Toutes ces mesures démontrent à l'évidence que les pouvoirs publics ont véritablement pris la mesure des efforts qu'il convient d'entreprendre sur l'autisme. Les 100 MF précités ont fait l'objet d'une délégation de crédits en fin d'année 1995. Ils ont permis le financement de 47 projets, offrant 631 places nouvelles, réparties dans 22 régions. 294 places ont été créées au profit des enfants et adolescents, pour l'essentiel sous forme de SESSAD couplées à des classes d'intégration scolaire et sous forme de sections adaptées au sein d'instituts médico-éducatifs. Pour ce qui concerne les jeunes adultes et adultes autistes, 337 places nouvelles ont été financées dans le cadre de foyers médicalisés ou de Maisons d'Accueil Spécialisées. Ces diverses créations correspondent à une première tranche d'exécution des plans régionaux élaborés pour une période de 5 ans.
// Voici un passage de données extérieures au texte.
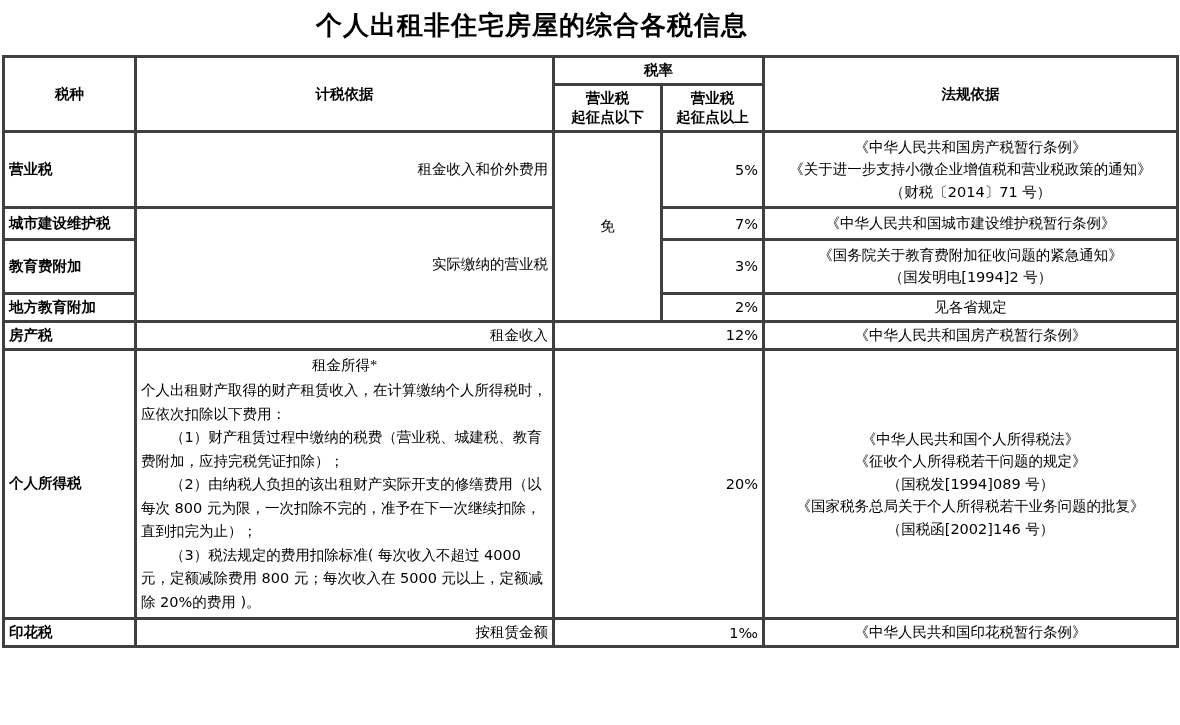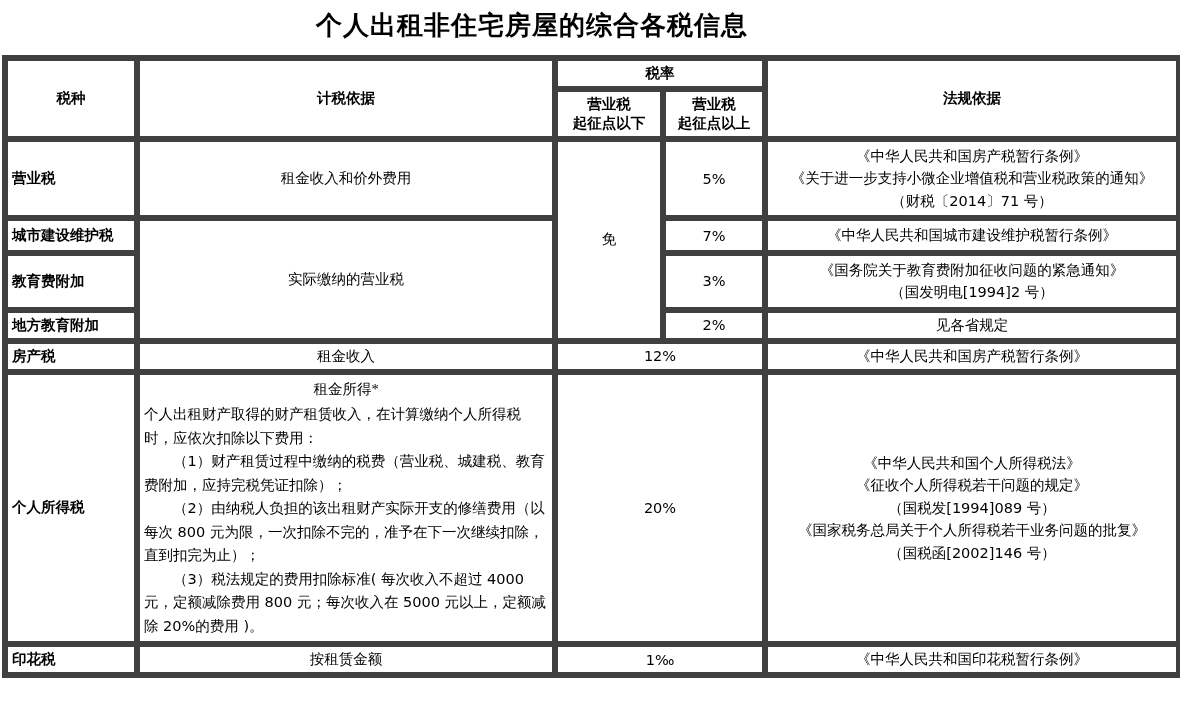--- a/index.html
+++ b/index.html
@@ -29,21 +29,21 @@
     padding-bottom: 12px;
     font-family: "DejaVu Sans", "Liberation Sans", sans-serif;
   }
   table.tax-table {
     border-collapse: collapse;
     width: 1176px;
     margin: 0 2px;
     table-layout: fixed;
   }
   table.tax-table td, table.tax-table th {
-    border: 6px solid #404040;
+    border: 3px solid #404040;
     vertical-align: middle;
     font-size: 14.5px;
     padding: 3px 4px;
     font-family: "DejaVu Sans", "Liberation Sans", sans-serif;
   }
   .hdr {
     text-align: center;
     font-weight: bold;
     font-size: 15px;
   }
@@ -53,21 +53,21 @@
   .col-rate-b { width: 102px; }
   .col-law { width: 414px; }
 
   .cell-taxname {
     font-weight: bold;
     padding-left: 8px;
     text-align: left;
     font-size: 15px;
   }
   .cell-center {
-    text-align: center;
+    text-align: right;
   }
   .cell-law {
     text-align: center;
     line-height: 1.55;
     font-size: 14.5px;
     padding: 4px 6px;
   }
   .cell-law-left {
     text-align: center;
     padding-left: 8px;

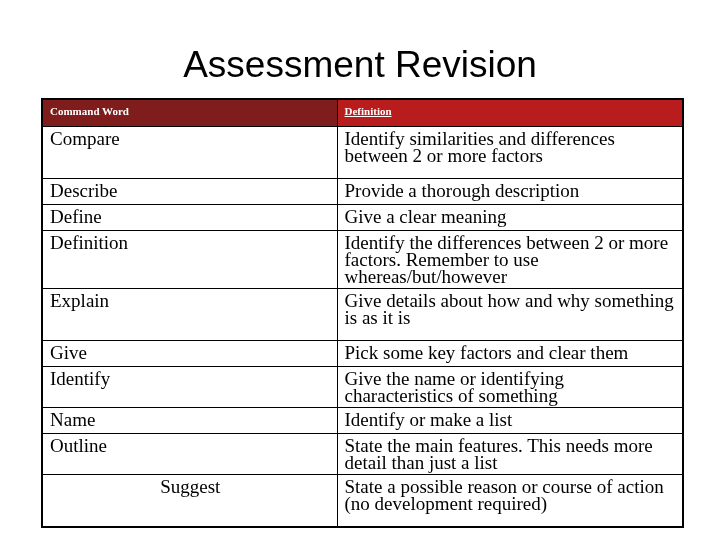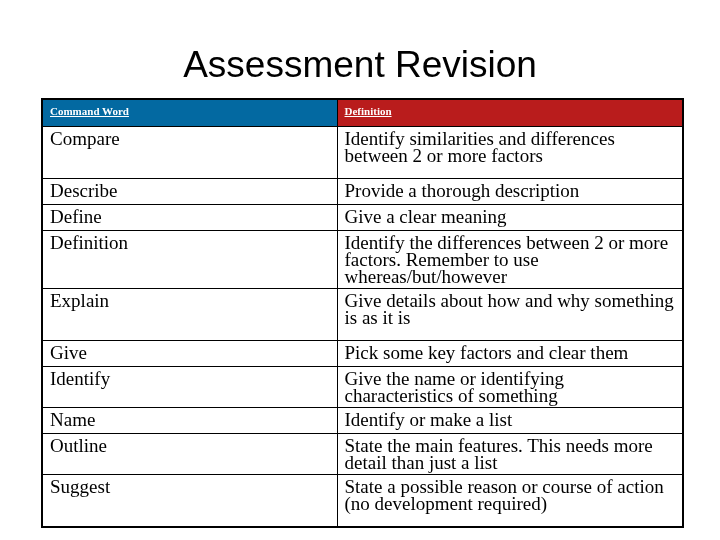--- a/index.html
+++ b/index.html
@@ -90,21 +90,21 @@
   <div class="slide-title">Assessment Revision</div>
 
   <div class="table-wrap">
     <table class="cw-table">
       <colgroup>
         <col class="c1">
         <col class="c2">
       </colgroup>
       <thead>
         <tr>
-          <th style="background: #0369a1; color: rgb(255, 255, 255); text-decoration: underline;">Command Word</th>
+          <th style="background: #7f1d1d; color: rgb(255, 255, 255);">Command Word</th>
           <th style="background: #b91c1c; color: rgb(255, 255, 255); text-decoration: underline;">Definition</th>
         </tr>
       </thead>
       <tbody id="table-body">
           <tr class="tall">
             <td style="color: rgb(0, 0, 0);">Compare</td>
             <td style="color: rgb(0, 0, 0);">Identify similarities and differences between 2 or more factors</td>
           </tr>
           <tr class="short">
             <td style="color: rgb(0, 0, 0);">Describe</td>
@@ -132,20 +132,20 @@
           </tr>
           <tr class="short">
             <td style="color: rgb(0, 0, 0);">Name</td>
             <td style="color: #000000;">Identify or make a list</td>
           </tr>
           <tr class="mid">
             <td style="color: rgb(0, 0, 0);">Outline</td>
             <td style="color: rgb(0, 0, 0);">State the main features.  This needs more detail than just a list</td>
           </tr>
           <tr class="tall">
-            <td style="color: rgb(0, 0, 0);">Suggest</td>
+            <td style="color: rgb(0, 0, 0); text-align: center;">Suggest</td>
             <td style="color: rgb(0, 0, 0); margin-left: 32px;">State a possible reason or course of action (no development required)</td>
           </tr>
         </tbody>
     </table>
   </div>
 
 </div>
 
 </body></html>

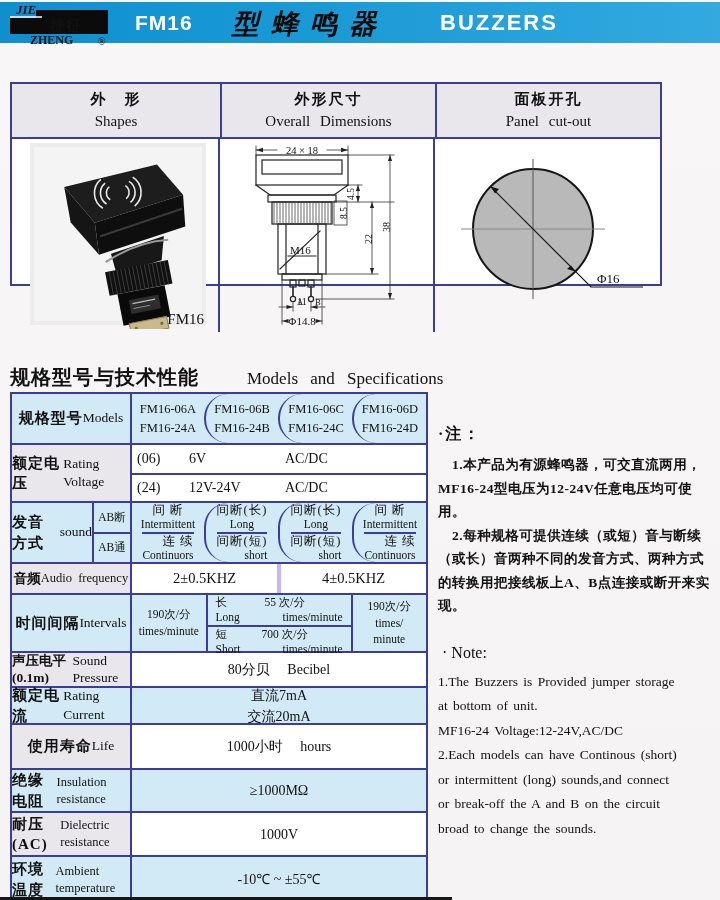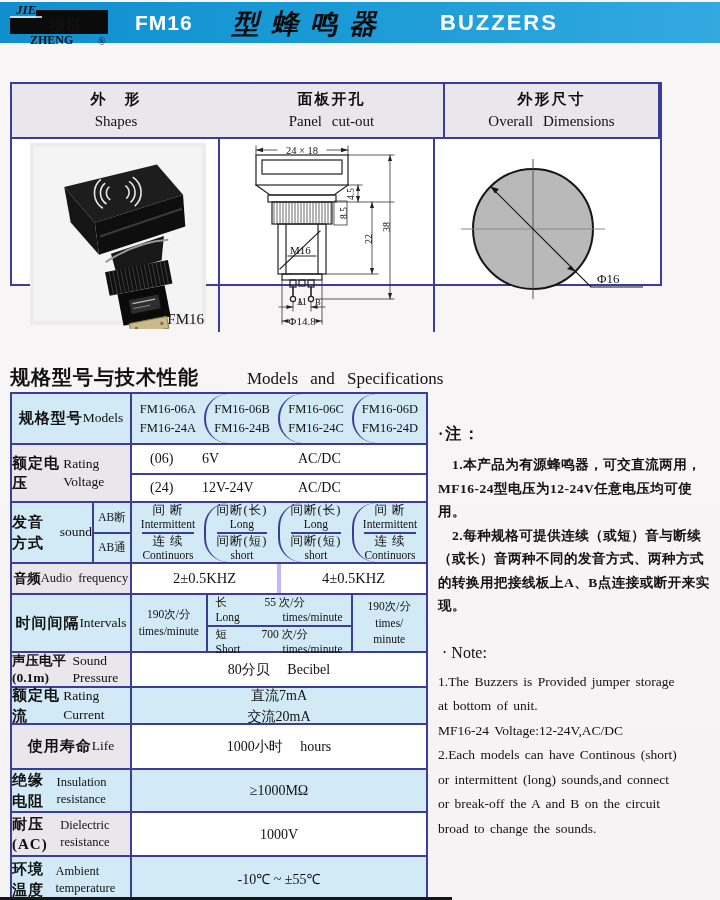--- a/index.html
+++ b/index.html
@@ -47,29 +47,29 @@
   .shead .cn.small{font-size:13.5px;letter-spacing:0;}
   .shead .en{font-size:13.5px;word-spacing:3px;}
   .shead .en.small{font-size:12.5px;}
   .sval{flex:1;display:flex;box-sizing:border-box;}
   .cols4{width:100%;display:flex;}
   .cols4>div{flex:1;box-sizing:border-box;display:flex;flex-direction:column;align-items:center;justify-content:center;line-height:1.5;font-size:12.5px;border-radius:24px;}
   .cols4>div+div{border-left:2px solid #3c3c9a;}
   .vstack{display:flex;flex-direction:column;width:100%;}
   .vrow{display:flex;align-items:center;box-sizing:border-box;height:28px;font-size:14px;}
   .vrow+.vrow{border-top:2px solid #3c3c9a;}
-  .vcode{margin-left:18px;width:52px;}
+  .vcode{margin-left:5px;width:52px;}
   .vvalue{width:96px;}
   .keycol{width:38px;box-sizing:border-box;border-right:2px solid #3c3c9a;display:flex;flex-direction:column;flex-shrink:0;}
   .keycol>div{flex:1;display:flex;align-items:center;justify-content:center;font-size:11.5px;}
   .keycol>div+div{border-top:2px solid #3c3c9a;}
   .shead.narrow{width:82px;}
   .twocells{flex:1;display:flex;flex-direction:column;}
   .twocells>div{flex:1;display:flex;flex-direction:column;align-items:center;justify-content:center;line-height:1.2;}
-  .twocells>div+div{border-top:2px solid #3c3c9a;}
+  .twocells>div+div{border-top:2px solid #3c3c9a;align-items:flex-end;}
   .scn{font-size:12.5px;letter-spacing:1px;}
   .sen{font-size:11.5px;}
   .halves{width:100%;display:flex;}
   .halves>div{flex:1;display:flex;align-items:center;justify-content:center;font-size:14.5px;}
   .halves>div+div{border-left:4px solid #c4b5fd;}
   .centerval{flex:1;display:flex;flex-direction:column;align-items:center;justify-content:center;font-size:14px;line-height:1.5;}
   .ws{word-spacing:14px;}
   .int-left{width:73.5px;box-sizing:border-box;display:flex;flex-direction:column;align-items:center;justify-content:center;font-size:11.5px;line-height:1.5;flex-shrink:0;}
   .int-mid{width:147px;box-sizing:border-box;border-left:2px solid #3c3c9a;border-right:2px solid #3c3c9a;display:flex;flex-direction:column;flex-shrink:0;}
   .int-mid>div{flex:1;display:flex;flex-direction:column;justify-content:center;padding:0 8px;font-size:11.5px;line-height:1.3;}
@@ -107,27 +107,27 @@
     <div class="cn-title">型蜂鸣器</div>
     <div class="buzzers">BUZZERS</div>
   </div>
 
   <div class="ovtable">
     <div class="ovhead">
       <div class="ovc ovc1">
         <div class="ov-cn">外　形</div>
         <div class="ov-en">Shapes</div>
       </div>
+      <div class="ovc ovc2">
+        <div class="ov-cn">外形尺寸</div>
+        <div class="ov-en">Overall Dimensions</div>
+      </div>
       <div class="ovc ovc3">
         <div class="ov-cn">面板开孔</div>
         <div class="ov-en">Panel cut-out</div>
-      </div>
-      <div class="ovc ovc2">
-        <div class="ov-cn">外形尺寸</div>
-        <div class="ov-en">Overall Dimensions</div>
       </div>
     </div>
     <div class="ovbody">
 
       <div class="ovcell ovc1">
         <svg width="206" height="190" viewBox="0 0 206 190">
           <rect x="18" y="4" width="176" height="182" fill="#ececec"></rect>
           <rect x="22" y="8" width="168" height="174" fill="#f4f4f4"></rect>
           <g transform="rotate(-4 110 100)">
             <polygon points="56,44 150,28 174,60 84,82" fill="#1d1d1d"></polygon>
Elles représentent un effort très important de nature à améliorer l'accueil des autistes.
Cet effort sera bien entendu poursuivi au cours des cinq années de montée en charge des plans régionaux afin de mieux répondre à la prise en charge des enfants, adolescents et adultes autistes.
J'ai en effet pu mesurer à quel point l'autisme constituait ce que j'appellerai un « sur-handicap » particulièrement lourd. À ce titre il m'est clairement apparu que le maintien permanent des sujets autistes à domicile représentait une charge écrasante pour les familles et des souffrances psychologiques très vives pour l'entourage, à tel point que la survie même de la cellule familiale pouvait s'en trouver gravement menacée.
Il est donc du devoir des pouvoirs publics de rester particulièrement actifs et vigilants. Il nous faut poursuivre une action efficace afin de mieux répondre aux besoins de ces populations qui, pendant trop longtemps, ont été indiscutablement insuffisamment prises en compte.
C'est la raison pour laquelle le gouvernement apportera un soutien sans faille à la présente proposition de loi.